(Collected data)
▶
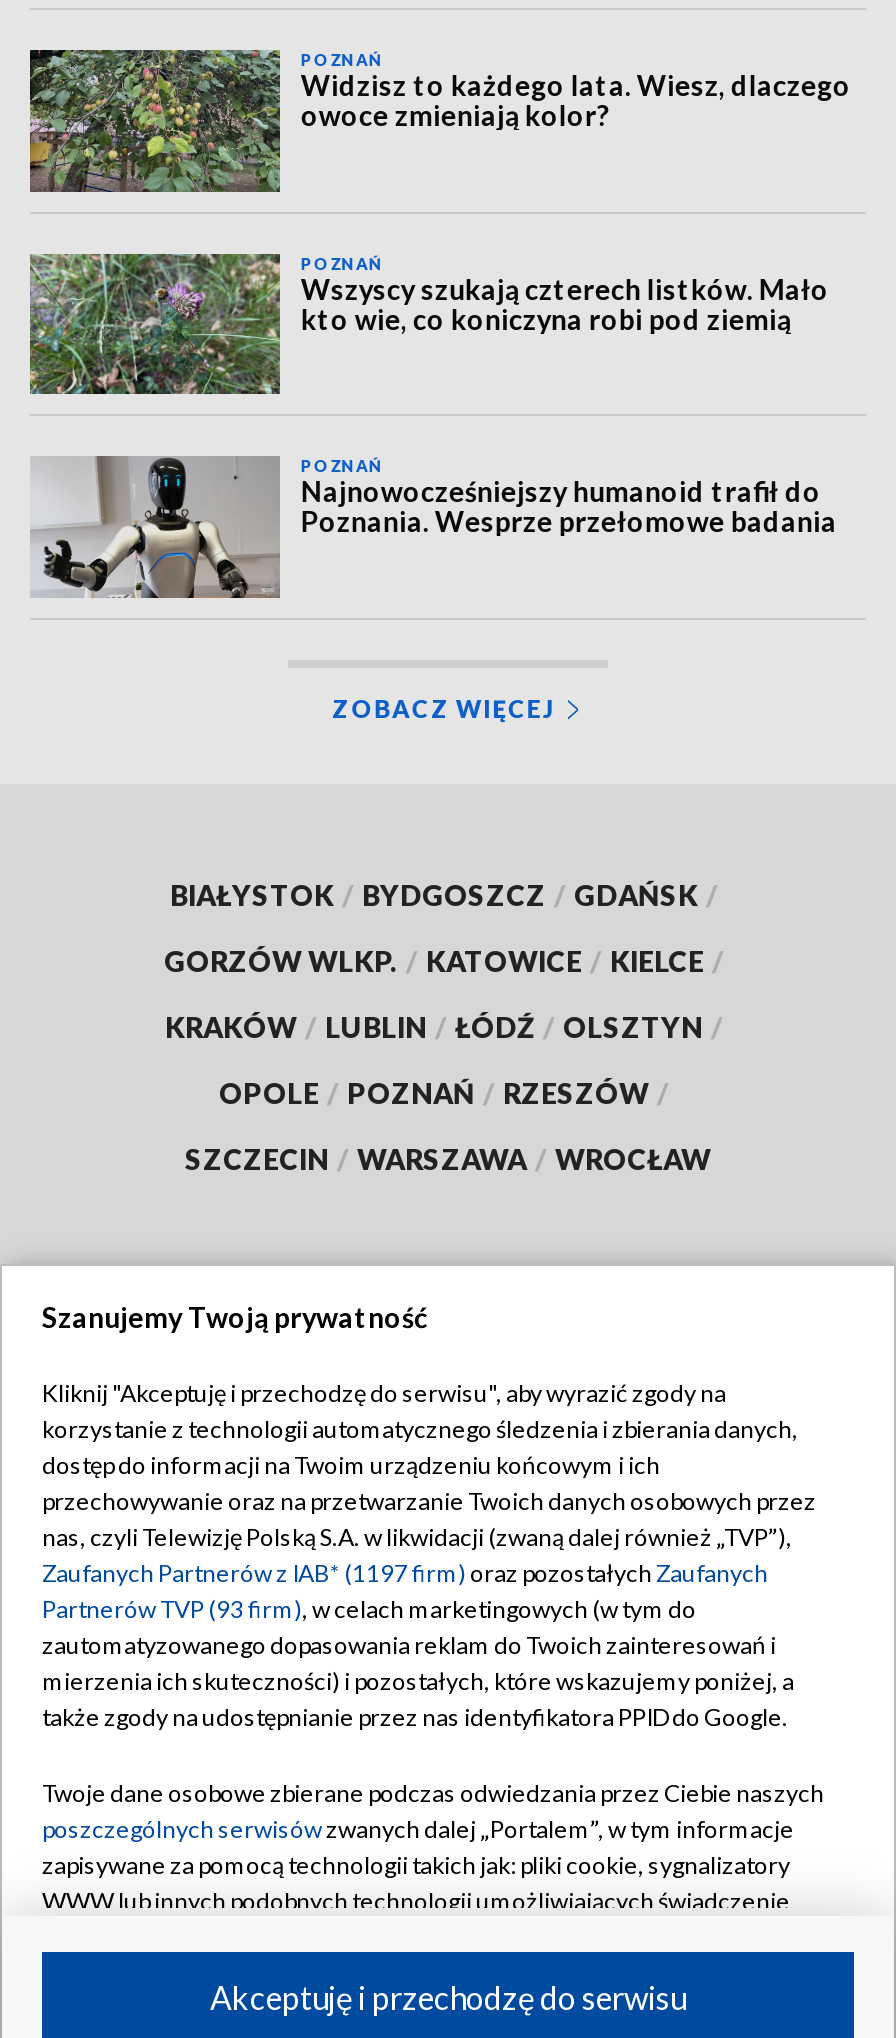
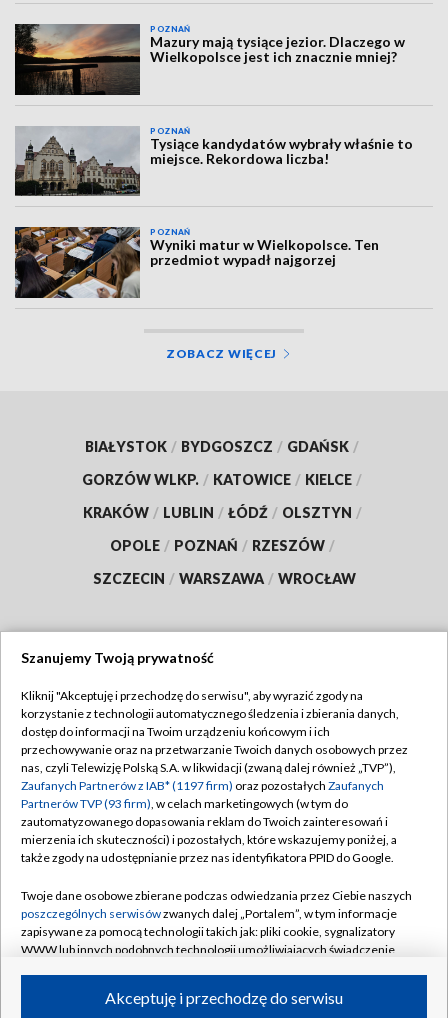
- [image]
- Widzisz to każdego lata. Wiesz, dlaczego
- owoce zmieniają kolor?
+ [image]
+ Mazury mają tysiące jezior. Dlaczego w
+ Wielkopolsce jest ich znacznie mniej?

- [image]
- Wszyscy szukają czterech listków. Mało
- kto wie, co koniczyna robi pod ziemią
+ [image]
+ Tysiące kandydatów wybrały właśnie to
+ miejsce. Rekordowa liczba!

- [image]
- Najnowocześniejszy humanoid trafił do
- Poznania. Wesprze przełomowe badania
+ [image]
+ Wyniki matur w Wielkopolsce. Ten
+ przedmiot wypadł najgorzej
◀
Filter the records above down to the lines containing "Wielkopolsce".

+ Wielkopolsce jest ich znacznie mniej?
+ Wyniki matur w Wielkopolsce. Ten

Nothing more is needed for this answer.